Cycle for Survival

My friend Elizabeth was raising money for research into curing “rare” cancers, and she mentioned it when she came to “guest lecture” at my class this last fall.  March 6 seemed a long ways away so I volunteered to do some spinning with her team.

I put “rare” in quotes because, collectively, these cancers account for 50 % of all cancers, but there’s a lot of them, and individually each one is unusual.  They don’t get the TLC $$ that the “big” cancers get, so I thought it would be a good deed as well as a chance to get in some spinning.

I’ve been spinning since my left hip got replaced five years ago.  It’s a great way for someone like me — not a runner, not a swimmer — to do some interval training.  I’ve really enjoyed it for the most part, although there’s a school of spinning — I imagine that SoulCycle is this way — that thinks “Too Much Ain’t Enough.”  That’s not me.  I do the work, but I don’t bellow or yip or carry on.

Surprise surprise, March 6 came and much sooner than I would have thought.  I realized in mid-February that the event was almost upon us, and started doing some fundraising.

Fortunately, several friends leaped into the breach and funded me, so I felt like could hold my head up with the rest of the team — I didn’t know anyone except Elizabeth, I thought — when Cycle Day came.

I sort of imagined doing the equivalent of punching in at work: I would walk in, register, spin for my allotted time, and leave.

It was much more wild than that.

Imagine a huge spinning studio — I’m talking 100 bikes here — filled with garishly-dressed teams with boas, pompoms, beach balls flying through the air, 115dB music and peppy spinning talk.

My kneejerk reaction to stuff like this is to Sneer and to Cower.  Sneer: I get angry back at all the peppiness and cheer.  Cower: I want to just get my job done and get out without any shenanigans.

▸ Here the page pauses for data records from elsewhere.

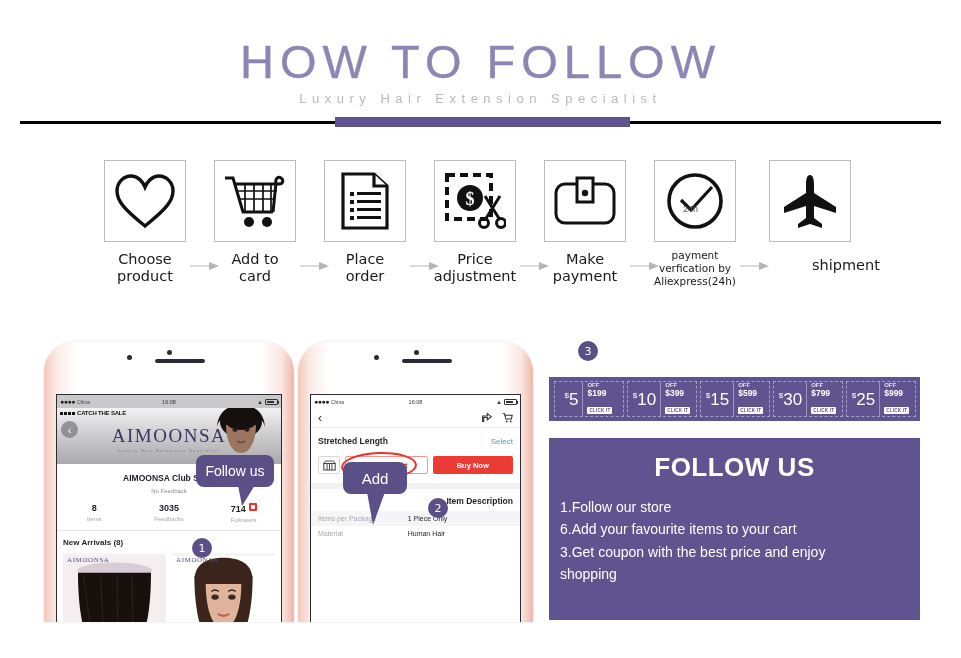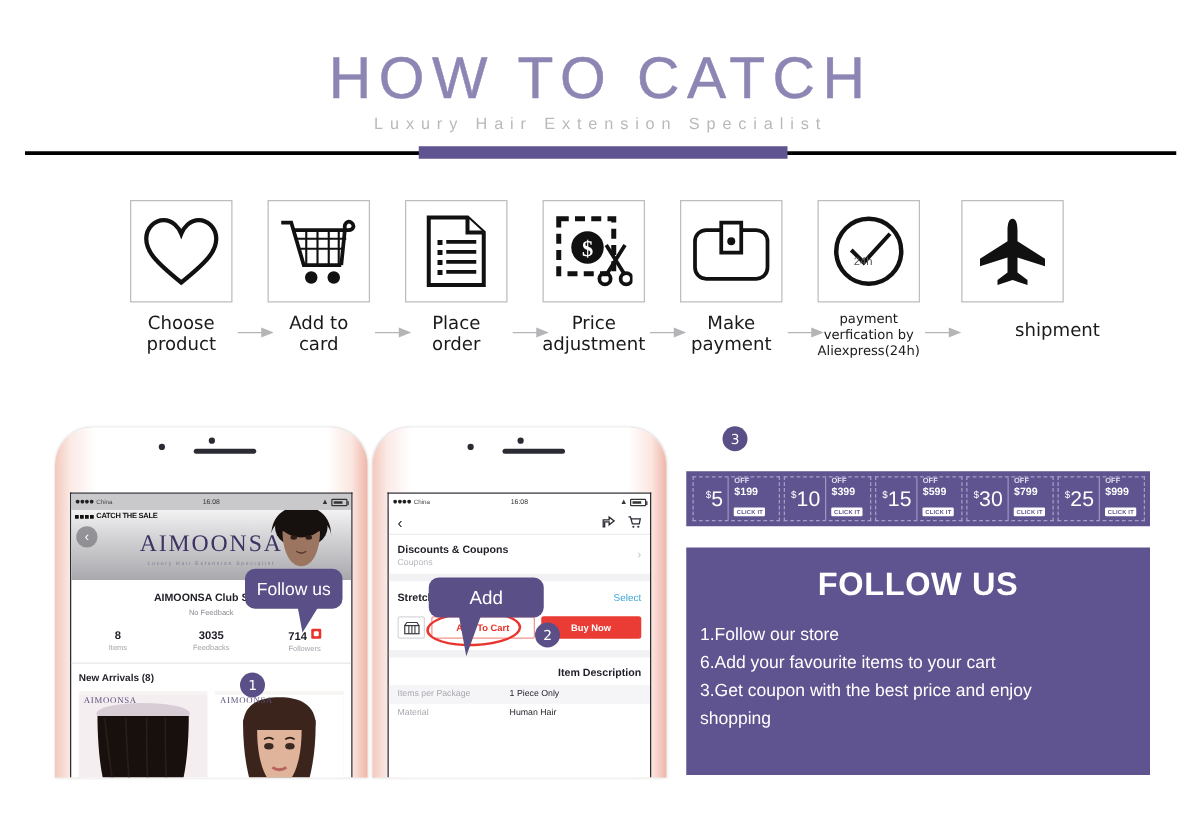--- a/index.html
+++ b/index.html
@@ -264,21 +264,21 @@
   .fp-title {
     text-align: center; font-size: 26px; font-weight: bold;
     padding-top: 14px; letter-spacing: 0.5px;
   }
   .fp-list { padding: 13px 11px 0 11px; font-size: 14px; line-height: 1.6; }
 </style>
 </head>
 <body>
 
 <div class="header">
-  <div class="main-title">HOW TO CATCH</div>
+  <div class="main-title">HOW TO FOLLOW</div>
   <div class="sub-title">Luxury Hair Extension Specialist</div>
   <div class="rule-black"></div>
   <div class="rule-purple"></div>
 </div>
 
 <div class="flow">
 
   <div class="step" style="left:99px;">
     <div class="step-box">
       <svg width="62" height="56" viewBox="0 0 62 56">
@@ -553,25 +553,20 @@
           <path d="M2 12 V5 H8 V2 L13 6 L8 10 V7 H3.5 V12 Z" fill="none" stroke="#2b2b33" stroke-width="1.3"></path>
         </svg>
         <svg width="11" height="11" viewBox="0 0 14 14">
           <path d="M1 2 H3 L5 9 H12 L13 4 H4" fill="none" stroke="#2b2b33" stroke-width="1.3"></path>
           <circle cx="6" cy="12" r="1.1" fill="#2b2b33"></circle>
             <circle cx="11" cy="12" r="1.1" fill="#2b2b33"></circle>
         </svg>
       </div>
     </div>
 
-    <div class="row-block">
-      <div class="row-title">Discounts &amp; Coupons</div>
-      <div class="row-sub">Coupons</div>
-      <div class="chev-r">›</div>
-    </div>
 
     <div class="len-row">
       <div class="len-label">Stretched Length</div>
       <div class="len-select">Select</div>
     </div>
 
     <div class="cart-row">
       <div class="shop-ico">
         <svg width="13" height="11" viewBox="0 0 16 13">
           <rect x="1" y="4" width="14" height="8" fill="none" stroke="#3b3b42" stroke-width="1.2"></rect>
@@ -590,21 +585,21 @@
     </div>
     <div class="desc-row">
       <div class="desc-k">Material</div>
       <div class="desc-v">Human Hair</div>
     </div>
   </div>
 
   <div class="badge" style="left:130px; top:156px;">2</div>
 </div>
 
-<div class="bubble" style="left:343px; top:462px; width:92px; height:32px; font-size:15px;">
+<div class="bubble" style="left:343px; top:462px; width:64px; height:32px; font-size:15px;">
   <span>Add</span>
   <svg class="tail" style="left:24px; top:30px;" width="24" height="34" viewBox="0 0 24 34">
     <path d="M0 0 L18 0 L6 33 Z" fill="#5a4f86"></path>
   </svg>
 </div>
 
 <div class="badge" style="left:578px; top:341px;">3</div>
 
 <div class="coupon-strip">
   <div class="coupon">

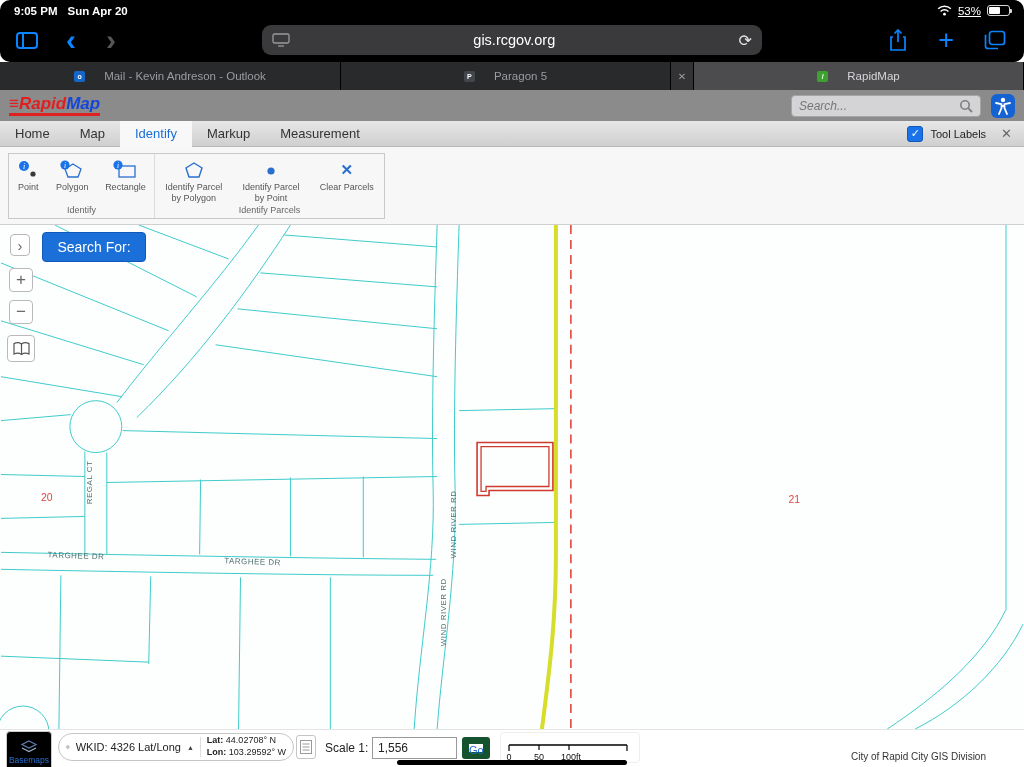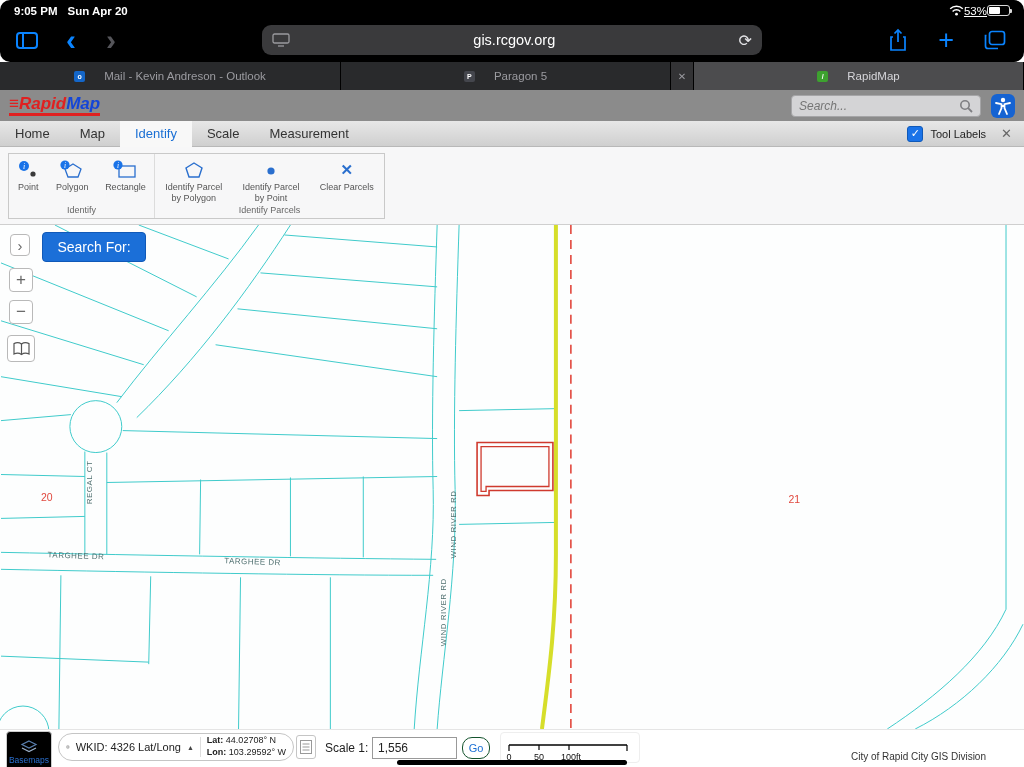--- a/index.html
+++ b/index.html
@@ -4,21 +4,21 @@
 <style>
   *{box-sizing:border-box;margin:0;padding:0;}
   body{width:1024px;height:767px;position:relative;overflow:hidden;background:#fff;
        font-family:"Liberation Sans",sans-serif;-webkit-font-smoothing:antialiased;}
 
   
   #chrome{position:absolute;top:0;left:0;width:100%;height:62px;background:#000;border-radius:10px;}
   #status-row{height:18px;display:flex;align-items:center;justify-content:space-between;
               padding:3px 14px 0;color:#fff;font-size:11.5px;}
   #status-left{display:flex;gap:10px;font-weight:bold;}
-  #status-right{display:flex;align-items:center;gap:0;text-decoration:underline;}
+  #status-right{display:flex;align-items:center;gap:6px;text-decoration:underline;}
   .battery{width:23px;height:11px;border:1px solid rgba(255,255,255,.85);border-radius:3px;position:relative;}
   .battery::after{content:"";position:absolute;right:-3px;top:3px;width:2px;height:4px;
                   background:rgba(255,255,255,.85);border-radius:0 1px 1px 0;}
   .battery-fill{position:absolute;left:1px;top:1px;bottom:1px;width:53%;background:#fff;border-radius:1px;}
 
   #toolbar-row{height:44px;display:flex;align-items:center;padding:0 16px;position:relative;}
   #sidebar-icon{width:22px;height:17px;border:2px solid #0a84ff;border-radius:4px;position:relative;margin-right:28px;}
   #sidebar-icon::before{content:"";position:absolute;left:4px;top:0;bottom:0;width:2px;background:#0a84ff;}
   #back-btn{font-size:30px;line-height:26px;color:#0a84ff;margin-right:30px;font-weight:bold;}
   #forward-btn{font-size:30px;line-height:26px;color:#55555a;font-weight:bold;}
@@ -105,22 +105,22 @@
         border-radius:14px;background:#fff;display:flex;align-items:center;padding:0 7px;gap:6px;}
   #wkid-text{font-size:11px;color:#222;white-space:nowrap;}
   .caret{font-size:7px;color:#444;}
   .vdiv{width:1px;height:20px;background:#ddd;flex:none;}
   .latlon{font-size:9px;color:#222;line-height:1.3;white-space:nowrap;}
   #scale-icon-box{position:absolute;left:296px;top:5px;width:20px;height:24px;border:1px solid #c5c5c5;
         border-radius:3px;display:flex;align-items:center;justify-content:center;background:#fff;}
   #scale-label{position:absolute;left:325px;top:11px;font-size:12px;color:#222;}
   #scale-input{position:absolute;left:372px;top:7px;width:85px;height:22px;border:1px solid #999;
         font-size:12px;padding:0 5px;font-family:inherit;color:#222;}
-  #go-btn{position:absolute;left:462px;top:7px;width:28px;height:22px;border:1px solid #14532d;
-        border-radius:10px;background:#fff;color:#1a6fd4;font-size:11px;font-family:inherit;}
+  #go-btn{position:absolute;left:462px;top:7px;width:28px;height:22px;border:7px solid #14532d;
+        border-radius:3px;background:#fff;color:#1a6fd4;font-size:11px;font-family:inherit;}
   #scalebar-box{position:absolute;left:500px;top:2px;width:140px;height:31px;background:#fff;
         border:1px solid #eee;border-radius:4px;}
   #attribution{position:absolute;right:38px;top:21px;font-size:10px;color:#333;}
   #home-indicator{position:absolute;left:397px;bottom:2px;width:230px;height:5px;border-radius:3px;
         background:#000;z-index:9;}
 </style>
 </head>
 <body>
 
 <div id="chrome">
@@ -201,21 +201,21 @@
       <circle cx="12" cy="6" r="2.2" fill="#fff"></circle>
       <path d="M5,9 L10.5,10.2 L10.5,14 L8,20 M19,9 L13.5,10.2 L13.5,14 L16,20 M10.5,12 H13.5" stroke="#fff" stroke-width="1.8" fill="none" stroke-linecap="round"></path>
     </svg>
   </div>
 </div>
 
 <div id="menu-bar">
   <div class="menu-item">Home</div>
   <div class="menu-item">Map</div>
   <div class="menu-item active">Identify</div>
-  <div class="menu-item">Scale</div>
+  <div class="menu-item">Markup</div>
   <div class="menu-item">Measurement</div>
   <div id="menu-right">
     <span id="tool-labels-checkbox">✓</span>
     <span id="tool-labels-label">Tool Labels</span>
     <span id="menu-close">✕</span>
   </div>
 </div>
 
 <div id="ribbon">
   <div id="ribbon-box">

But my team was so nice, they engaged me, they got me to dress up in an orange team t-shirt, and they got me into it.  As you can see in the photo (I’m in the upper right), I’m present and accounted for if not exactly bouncing off the walls.  (You can’t quite see the cute little sparkly fedora on top of my head.)

Shucks: it was actually fun, and I loved getting to know the rest of the team somewhat at the Point of Sweat.

Thanks Elizabeth and thanks Kelly for having me.  And thanks to the rest of Team Pedaling Sunshine Bethesda.